Говоря о значении для Чернышевского посещений «сред» Введенского, необходимо ещё раз подчеркнуть, что основная роль в его идейном развитии принадлежала не сторонним влияниям, а блестящим природным дарованиям, способности к творческой переработке идущего извне материала и к глубокому формулированию удовлетворяющих его теоретических принципов. Он очень скоро понял, что превосходит во многих отношениях самых даровитых из посетителей Введенского. Так, имея в виду будущую научную и литературную деятельность, он написал в саратовском дневнике 1853 г.: «Я выше всех из кружка Введенского, например, хоть выше его <Введенского> и Милюкова» (I, 514).
Во многих отношениях независимо от «введенцев» развивались политические взгляды Чернышевского. Его страстные поиски теории, способной объяснить законы исторического прогресса, ближе петрашевцам типа Ханыкова, нежели участникам «сред» Введенского. Будучи по составу и направлению близким к обществу Петрашевского, кружок Введенского, несомненно, содействовал начатому Ханыковым процессу приобщения Чернышевского к идеологии петрашевцев, но политические выводы его, предусматривающие возможность революции в России, не разделялись ими, и Чернышевский вне кружка искал способы для практической пропаганды своих радикальных идей, которые позднее приобретут иной характер, свободный от юношеского максимализма.

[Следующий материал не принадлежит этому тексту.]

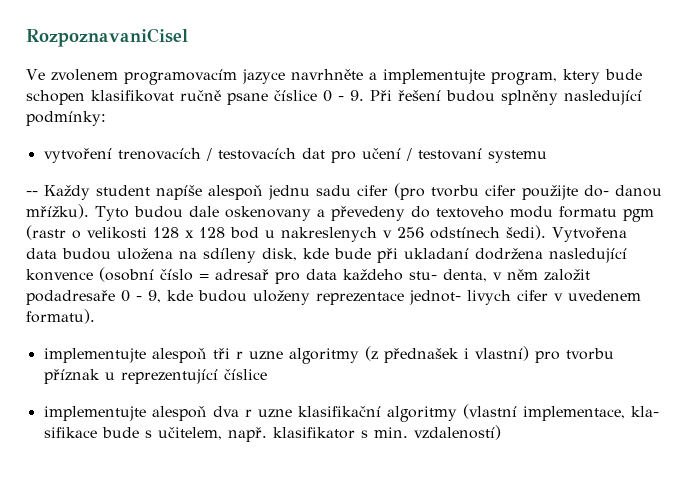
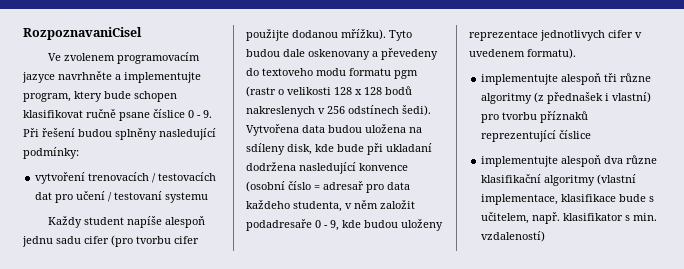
- -- Každy student napíše alespoň jednu sadu cifer (pro tvorbu cifer použijte do- danou mřížku).
+ Každy student napíše alespoň jednu sadu cifer (pro tvorbu cifer použijte dodanou mřížku).
- Tyto budou dale oskenovany a převedeny do textoveho modu formatu pgm (rastr o velikosti 128 x 128 bod u nakreslenych v 256 odstínech šedi).
+ Tyto budou dale oskenovany a převedeny do textoveho modu formatu pgm (rastr o velikosti 128 x 128 bodů nakreslenych v 256 odstínech šedi).
- Vytvořena data budou uložena na sdíleny disk, kde bude při ukladaní dodržena nasledující konvence (osobní číslo = adresař pro data každeho stu- denta, v něm založit podadresaře 0 - 9, kde budou uloženy reprezentace jednot- livych cifer v uvedenem formatu).
+ Vytvořena data budou uložena na sdíleny disk, kde bude při ukladaní dodržena nasledující konvence (osobní číslo = adresař pro data každeho studenta, v něm založit podadresaře 0 - 9, kde budou uloženy reprezentace jednotlivych cifer v uvedenem formatu).
- implementujte alespoň tři r uzne algoritmy (z přednašek i vlastní) pro tvorbu příznak u reprezentující číslice
+ implementujte alespoň tři různe algoritmy (z přednašek i vlastní) pro tvorbu příznaků reprezentující číslice
- implementujte alespoň dva r uzne klasifikační algoritmy (vlastní implementace, kla- sifikace bude s učitelem, např. klasifikator s min. vzdaleností)
+ implementujte alespoň dva různe klasifikační algoritmy (vlastní implementace, klasifikace bude s učitelem, např. klasifikator s min. vzdaleností)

15. Последний учебный год. После университета
Последний год пребывания в университете был связан для Чернышевского с планами прикрепления к какой-либо кафедре для написания выпускного (кандидатского) сочинения.
Склонность к историческим и философским исследованиям привела к мысли писать по кафедре истории у М. С. Куторги «что-нибудь из XV–XVI века» (XIV, 180) или (24 февраля 1850 г.) у профессора Фишера о Лейбнице. Однако Фишер не рекомендовал писать по философии вообще. Его ответ Чернышевский записал в дневнике «слово в слово»: «Не делайте этого, пожалуйста, не советую, неудобное время» (I, 364). «После этого, кажется, не нужно комментариев к тому, каково ныне время», – сообщал Чернышевский отцу (XIV, 185).

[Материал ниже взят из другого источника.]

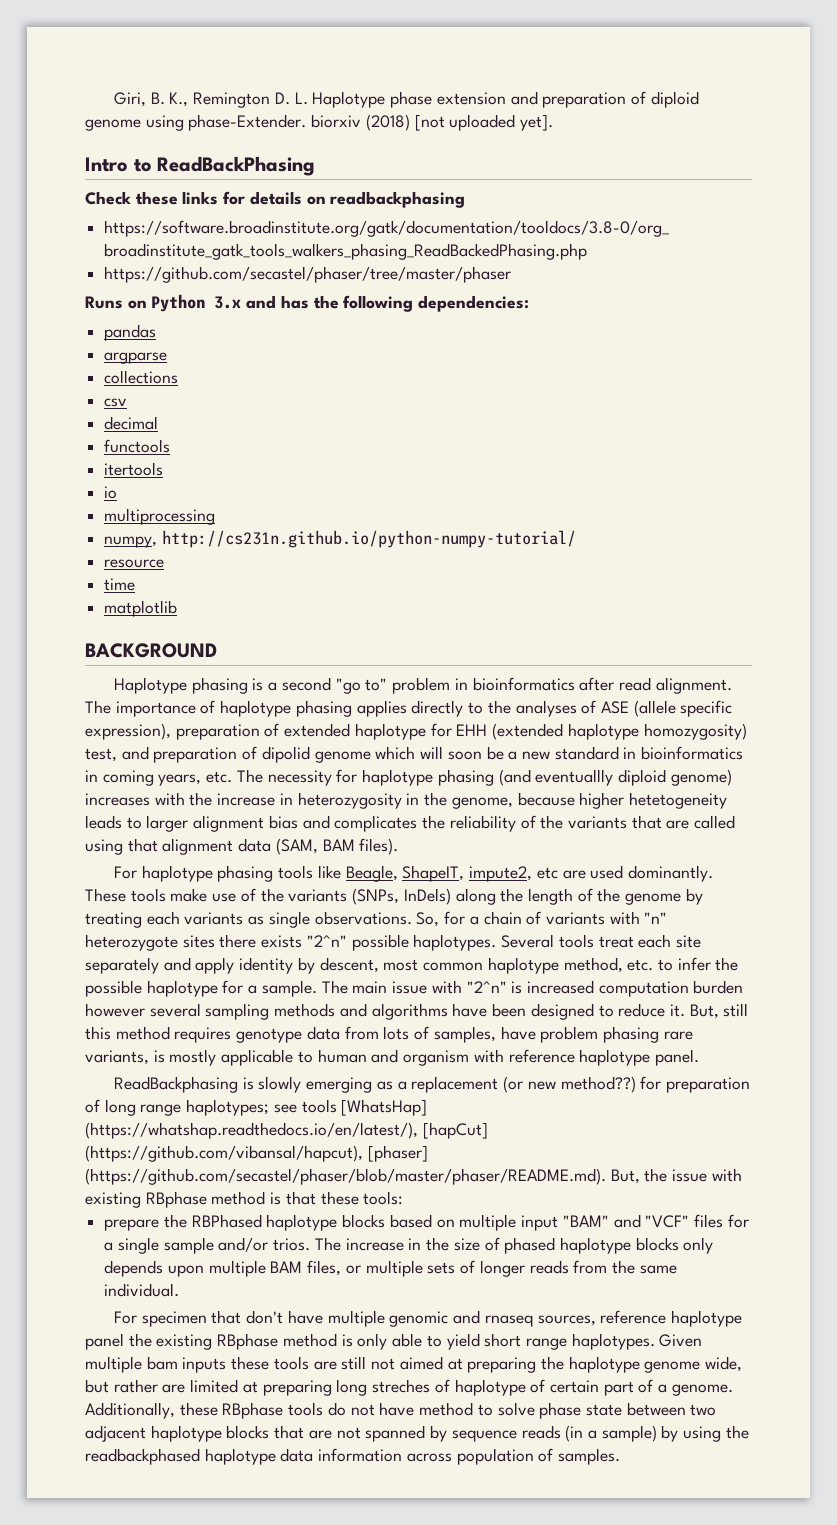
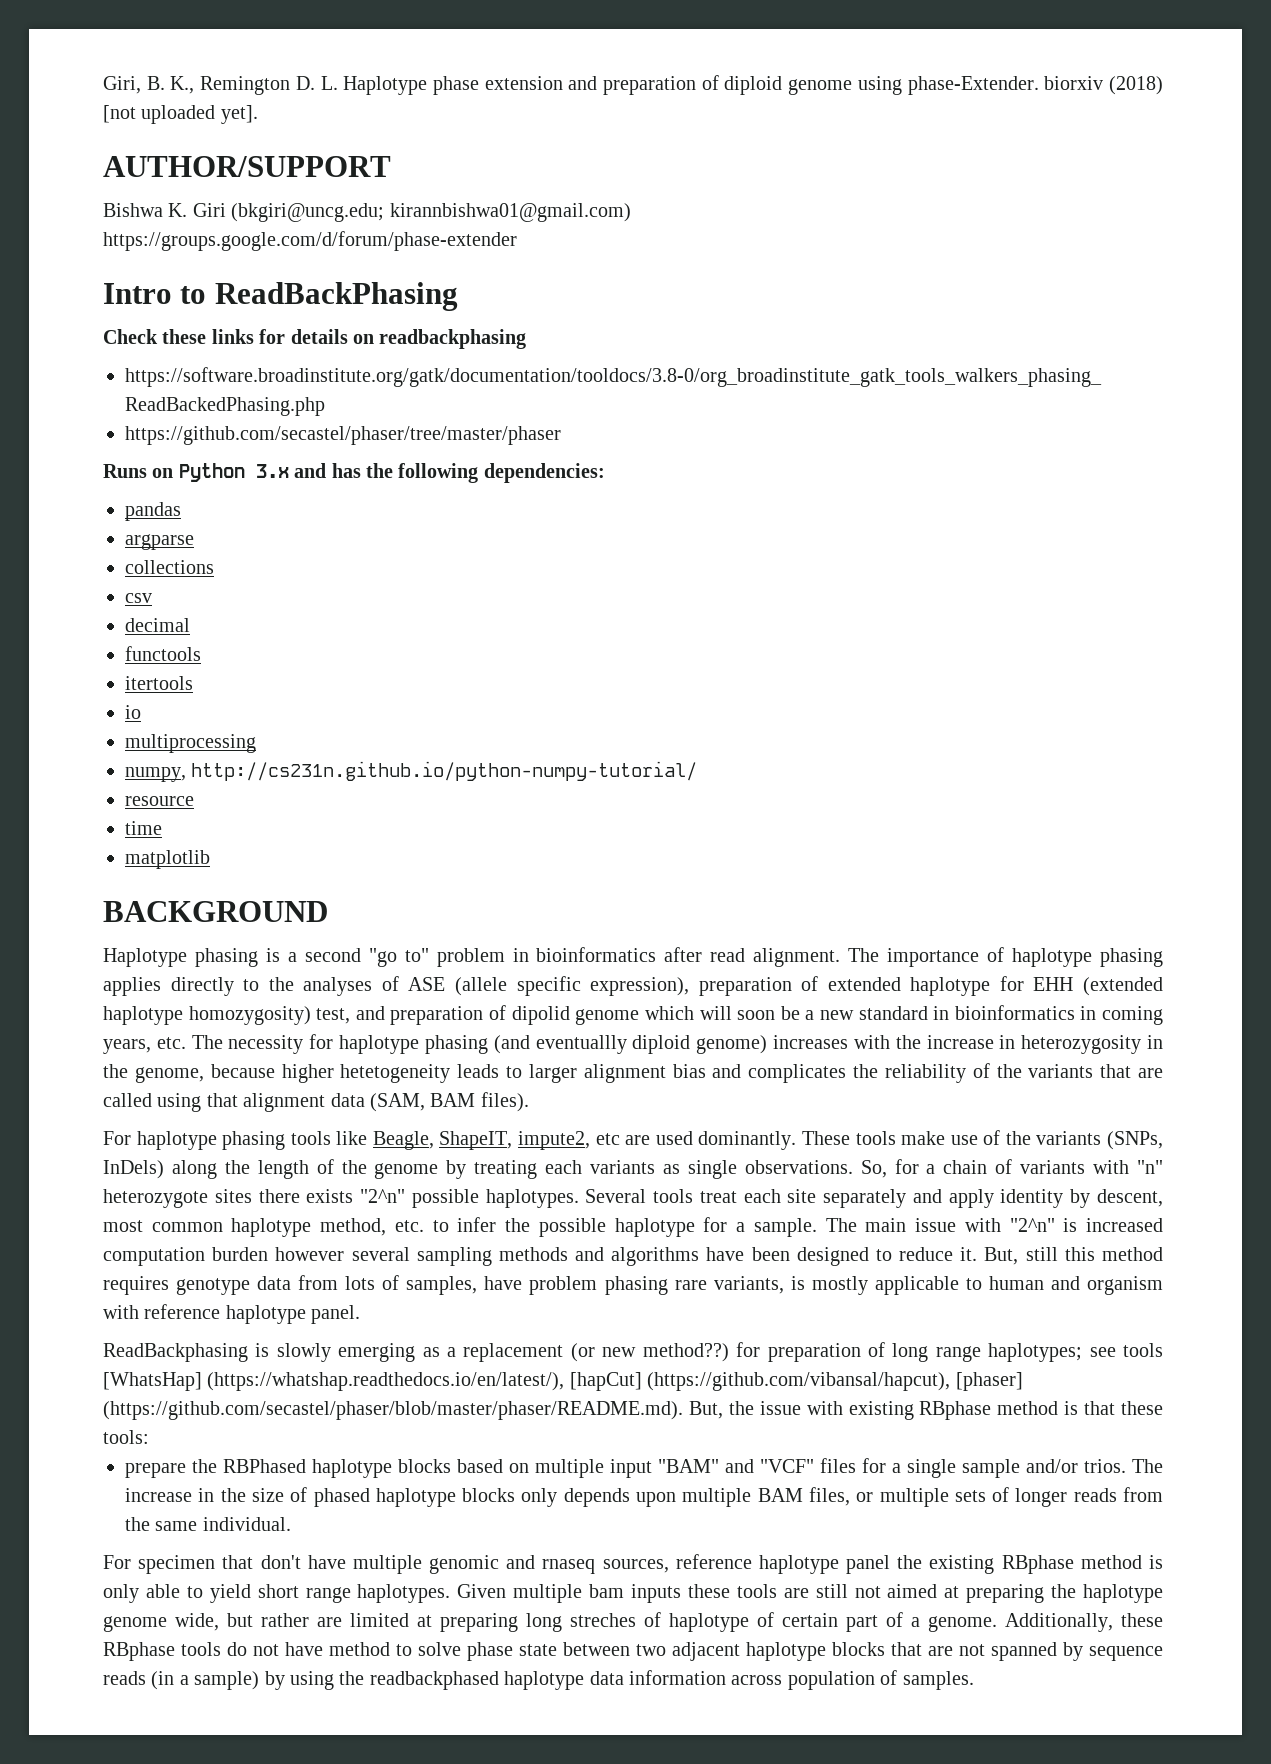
+ AUTHOR/SUPPORT
+ Bishwa K. Giri (bkgiri@uncg.edu; kirannbishwa01@gmail.com)
+ https://groups.google.com/d/forum/phase-extender

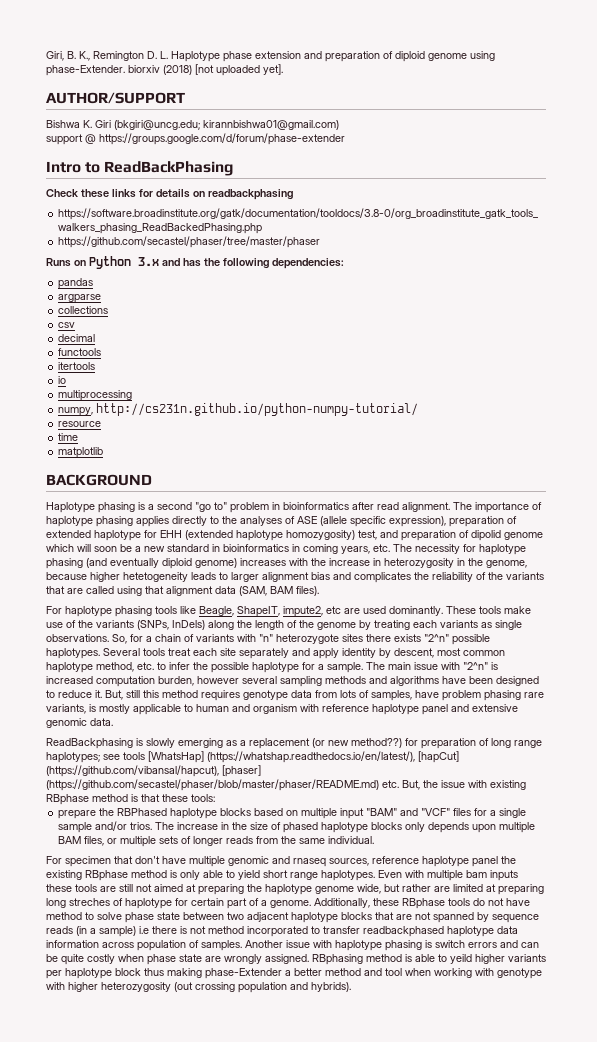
- https://groups.google.com/d/forum/phase-extender
+ support @ https://groups.google.com/d/forum/phase-extender
- The importance of haplotype phasing applies directly to the analyses of ASE (allele specific expression), preparation of extended haplotype for EHH (extended haplotype homozygosity) test, and preparation of dipolid genome which will soon be a new standard in bioinformatics in coming years, etc. The necessity for haplotype phasing (and eventuallly diploid genome) increases with the increase in heterozygosity in the genome, because higher hetetogeneity leads to larger alignment bias and complicates the reliability of the variants that are called using that alignment data (SAM, BAM files).
+ The importance of haplotype phasing applies directly to the analyses of ASE (allele specific expression), preparation of extended haplotype for EHH (extended haplotype homozygosity) test, and preparation of dipolid genome which will soon be a new standard in bioinformatics in coming years, etc. The necessity for haplotype phasing (and eventually diploid genome) increases with the increase in heterozygosity in the genome, because higher hetetogeneity leads to larger alignment bias and complicates the reliability of the variants that are called using that alignment data (SAM, BAM files).
- The main issue with "2^n" is increased computation burden however several sampling methods and algorithms have been designed to reduce it.
+ The main issue with "2^n" is increased computation burden, however several sampling methods and algorithms have been designed to reduce it.
- But, still this method requires genotype data from lots of samples, have problem phasing rare variants, is mostly applicable to human and organism with reference haplotype panel.
+ But, still this method requires genotype data from lots of samples, have problem phasing rare variants, is mostly applicable to human and organism with reference haplotype panel and extensive genomic data.
- ReadBackphasing is slowly emerging as a replacement (or new method??) for preparation of long range haplotypes; see tools [WhatsHap] (https://whatshap.readthedocs.io/en/latest/), [hapCut] (https://github.com/vibansal/hapcut), [phaser] (https://github.com/secastel/phaser/blob/master/phaser/README.md). But, the issue with existing RBphase method is that these tools:
+ ReadBackphasing is slowly emerging as a replacement (or new method??) for preparation of long range haplotypes; see tools [WhatsHap] (https://whatshap.readthedocs.io/en/latest/), [hapCut] (https://github.com/vibansal/hapcut), [phaser] (https://github.com/secastel/phaser/blob/master/phaser/README.md) etc. But, the issue with existing RBphase method is that these tools:
- Given multiple bam inputs these tools are still not aimed at preparing the haplotype genome wide, but rather are limited at preparing long streches of haplotype of certain part of a genome.
+ Even with multiple bam inputs these tools are still not aimed at preparing the haplotype genome wide, but rather are limited at preparing long streches of haplotype for certain part of a genome.
- Additionally, these RBphase tools do not have method to solve phase state between two adjacent haplotype blocks that are not spanned by sequence reads (in a sample) by using the readbackphased haplotype data information across population of samples.
+ Additionally, these RBphase tools do not have method to solve phase state between two adjacent haplotype blocks that are not spanned by sequence reads (in a sample) i.e there is not method incorporated to transfer readbackphased haplotype data information across population of samples.
+ Another issue with haplotype phasing is switch errors and can be quite costly when phase state are wrongly assigned. RBphasing method is able to yeild higher variants per haplotype block thus making phase-Extender a better method and tool when working with genotype with higher heterozygosity (out crossing population and hybrids).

Время было «неудобное». Волна политической реакции, последовавшая за европейскими событиями 1848–1849 гг., захлестнула и Петербургский университет. Уже в марте 1848 г., сразу после февральской парижской революции, чиновникам Министерства народного просвещения были запрещены отпуска и командировки за границу. В апреле 1849 г. последовало ограничение числа «своекоштных», не поддающихся вседневному надзору студентов на философском и юридическом факультетах. В октябре того же года по монаршему распоряжению советы университетов были лишены права избирать ректора из своей среды, а факультеты ограничены в праве избрания деканов.[504]
«Таким образом, – писал Чернышевский родителям 8 ноября 1849 г. по поводу последней акции, – ректор, который до сих пор был товарищем для профессоров, «теперь будет начальник… Перемена важная, особенно для профессоров» (XIV, 163). Ещё большее возмущение Чернышевского вызвали слухи об ограничении преимуществ в чинах кончающим курс – «это самое верное средство отбить у всех охоту идти в университет» (XIV, 175). В том же письме он сообщил об ожидаемом распоряжении (оно последовало в январе 1850 г.) принимать в студенты преимущественно из дворянского сословия.За студентами был усилен надзор. Даже небольшая провинность влекла наказание, и Чернышевский испытал на себе строгость бдительного начальства. Однажды в январе 1850 г. он пришёл в университет без шпаги, за что был посажен под арест инспектором А. И. Фицтум фон Экстедтом (I, 351, 355). Поведение Чернышевского в университете во все годы было безукоризненным,[505]
и этот случай последствий не имел. Между тем неодобрительное засвидетельствование инспектора о поведении студента грозило успешному переводу на следующий курс, присвоению учёной степени при выпускном экзамене и даже исключением.В 1850 г. последовало запрещение выписывать для университета книги и периодические издания без цензурного рассмотрения. В том же году курс философии был ограничен чтением логики и опытной психологии, и поскольку кафедру философии закрыли, то эти предметы присоединили к кафедре богословия с обращением их в обязательные для студентов всех факультетов.[506]
Профессор Фишер уже знал о намерении правительства закрыть его кафедру и потому не посоветовал Чернышевскому писать выпускное сочинение по философии в теперешнее «неудобное время».После разговора с профессором философии Чернышевский обратился с той же просьбой к А. В. Никитенко. Получив совет писать о «трёх наших комиках: Фонвизине, Шаховском, Грибоедове, – конечно, с осторожностью» (I, 364), он остановил выбор на Фонвизине и принялся за разбор его пьесы «Бригадир». 19 мая работа была закончена и через четыре дня вручена руководителю (I, 373, 374), но тот куда-то подевал рукопись (I, 390, 391).